Thu, 10 Jun 1999

Golkar gaining ground in areas outside Java

JAKARTA (JP): The Indonesian Democratic Party of Struggle (PDI Perjuangan) maintained on Wednesday its lead, but the vote counting result as of 11 p.m. showed Golkar was slowly gaining ground by leading in provinces outside Java.

According to the website of the General Elections Commission (KPU), last updated at 10:23 p.m., votes had been tallied from 20 of the 27 provinces.

Earlier observations that Golkar should not be written off were confirmed by early results from the provinces. The ruling party led in Jambi, Southeast Sulawesi, South Sulawesi, Central Sulawesi, West and East Kalimantan and West Nusa Tenggara.

Golkar was trailing PDI Perjuangan in West Sumatra, Riau, South Sumatra, Bengkulu, Lampung, West Java, Bali, East Nusa Tenggara, North Sulawesi, Riau and was second to the National Mandate Party (PAN) in West Sumatra.

Golkar was third in the provinces of Yogyakarta and East Java.

Among those known as "reformist parties" only PAN led in West Sumatra and was second in Yogyakarta. The National Awakening Party (PKB) led in East Java and was second in Central Java.

Quoting data from district polling committees nationwide fed into the Joint Operations Media Center (JOMC) computer system, operational director Ross Mackay said on Wednesday that 8,826,011 votes, or at least seven percent of approximately 100 million eligible votes nationwide, had been tallied by 10:15 p.m.

JOMC helps to provide reliable but still unofficial results from the KPU.

Data from the center sent to The Jakarta Post on Thursday night before being fed into the system stated that PDI Perjuangan led the vote tally with 3,015,133 votes.

Second was the ruling Golkar party with 1,871,877 votes, followed by the National Awakening Party (PKB) with 1,050,911 votes, the United Development Party (PPP) with 926,786 votes and PAN with 701,558 votes. Sixth position was held by the Crescent Star Party (PBB) with 204,193 votes and seventh was the Justice Party (PK) with 133,492 votes.

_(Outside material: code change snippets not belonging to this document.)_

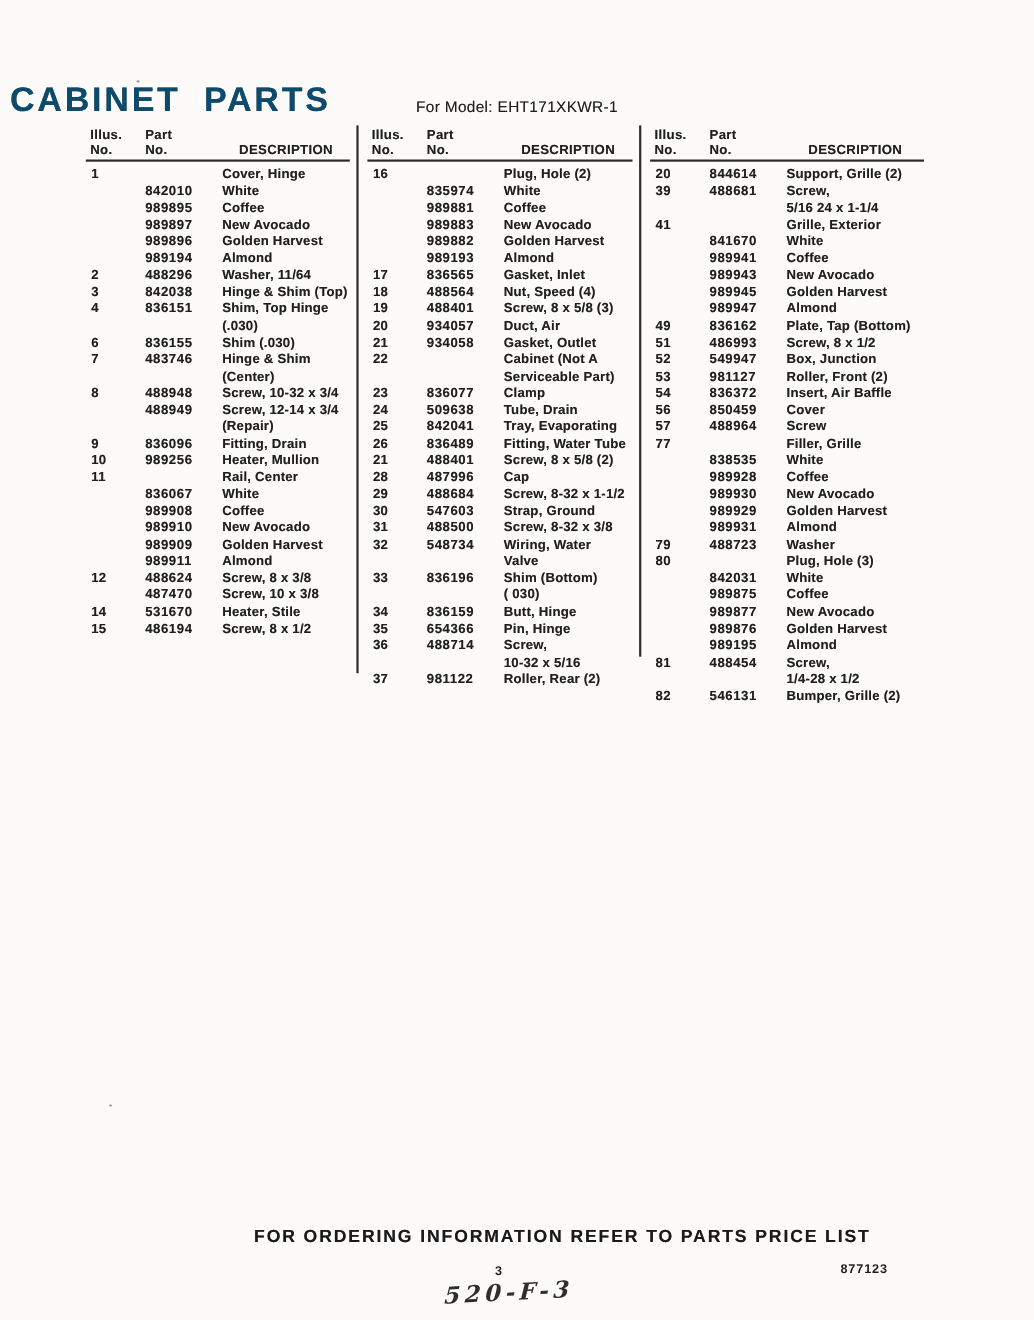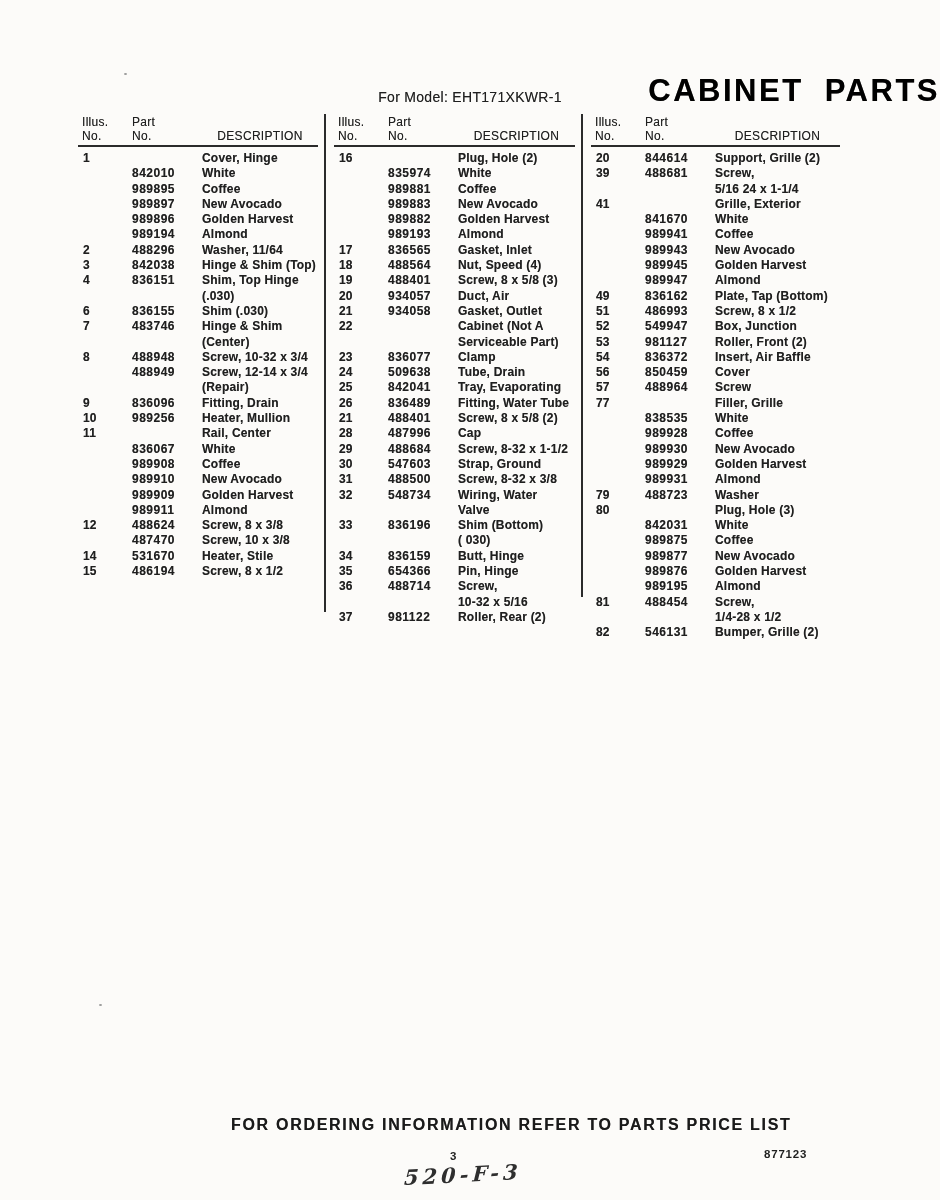--- a/index.html
+++ b/index.html
@@ -11,9 +11,9 @@
   .page *{box-sizing:border-box;}
   
   .doc-title{
-    position:absolute;top:52px;left:0;right:0;text-align:right;
+    position:absolute;top:52px;left:9px;right:0;text-align:left;
     font-size:31px;font-weight:bold;letter-spacing:2.5px;word-spacing:10px;
-    color:#000000;text-shadow:0 0 .6px rgba(20,20,20,.6);
+    color:#0c4a6e;text-shadow:0 0 .6px rgba(20,20,20,.6);
   }
   .doc-subtitle{
     position:absolute;top:89px;left:0;right:0;text-align:center;

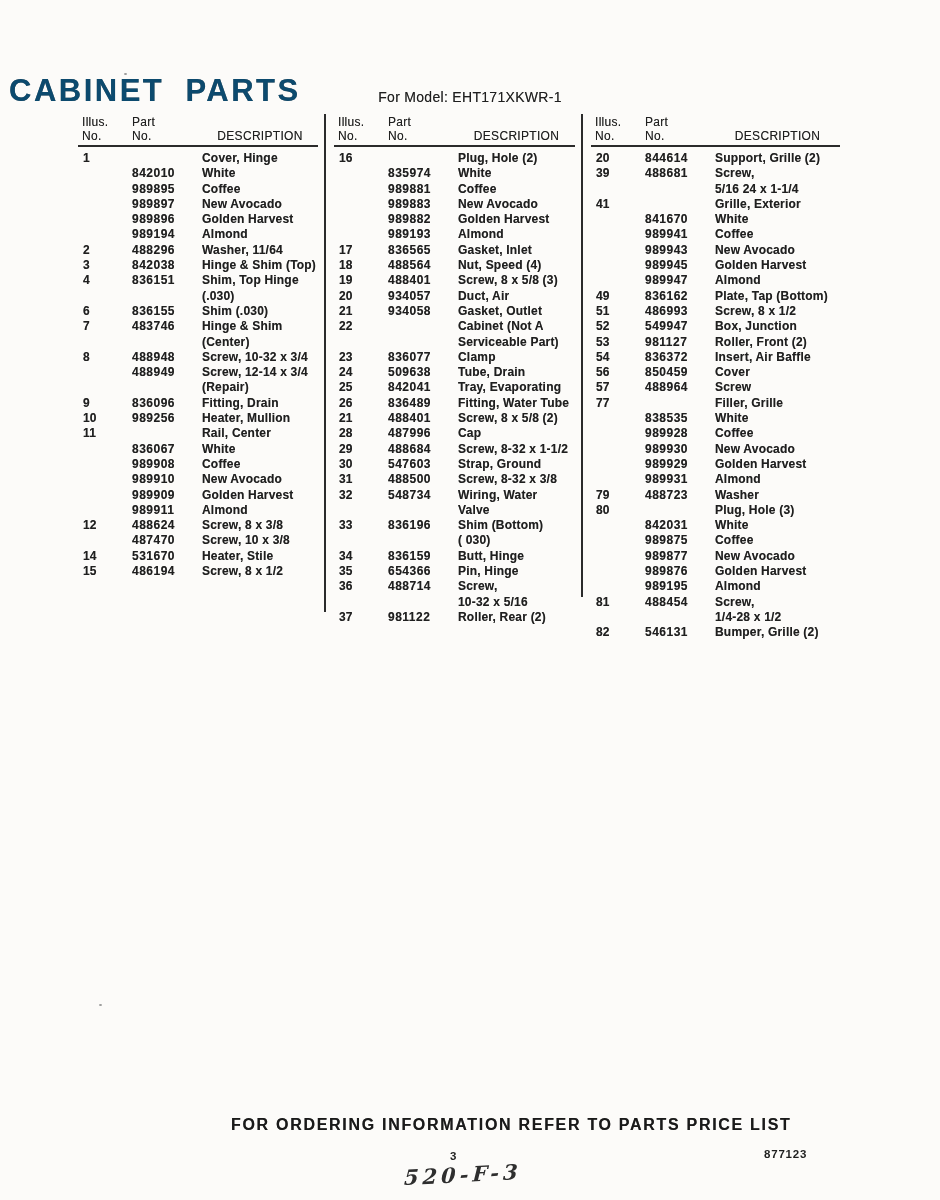--- a/index.html
+++ b/index.html
@@ -32,7 +32,7 @@
   .col-header{
     display:grid;grid-template-columns:54px 70px 1fr;align-items:end;
     border-bottom:2px solid #2b2b2b;padding-bottom:2px;height:34px;
-    font-size:12px;font-weight:normal;letter-spacing:.3px;
+    font-size:12px;font-weight:bold;letter-spacing:.3px;
     text-shadow:0 0 .5px rgba(20,20,20,.5);
   }
   .h-illus{padding-left:4px;}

Mackay said delays in the relaying of election results were mainly due to slow tallying in polling stations across the country, with polling officials having to check and recheck data before sending it to district polling committees.

"District polling committees nationwide phone or fax us the results. Within two minutes of receiving the results, data is immediately fed into the computer system," Mackay told the Post.

He denied earlier statements that all results would be available in 36 hours.

Separately, chairman of the National Elections Committee (PPI) Jakob Tobing acknowledged public concern over possible vote rigging, which he said stemmed from the trauma of past elections.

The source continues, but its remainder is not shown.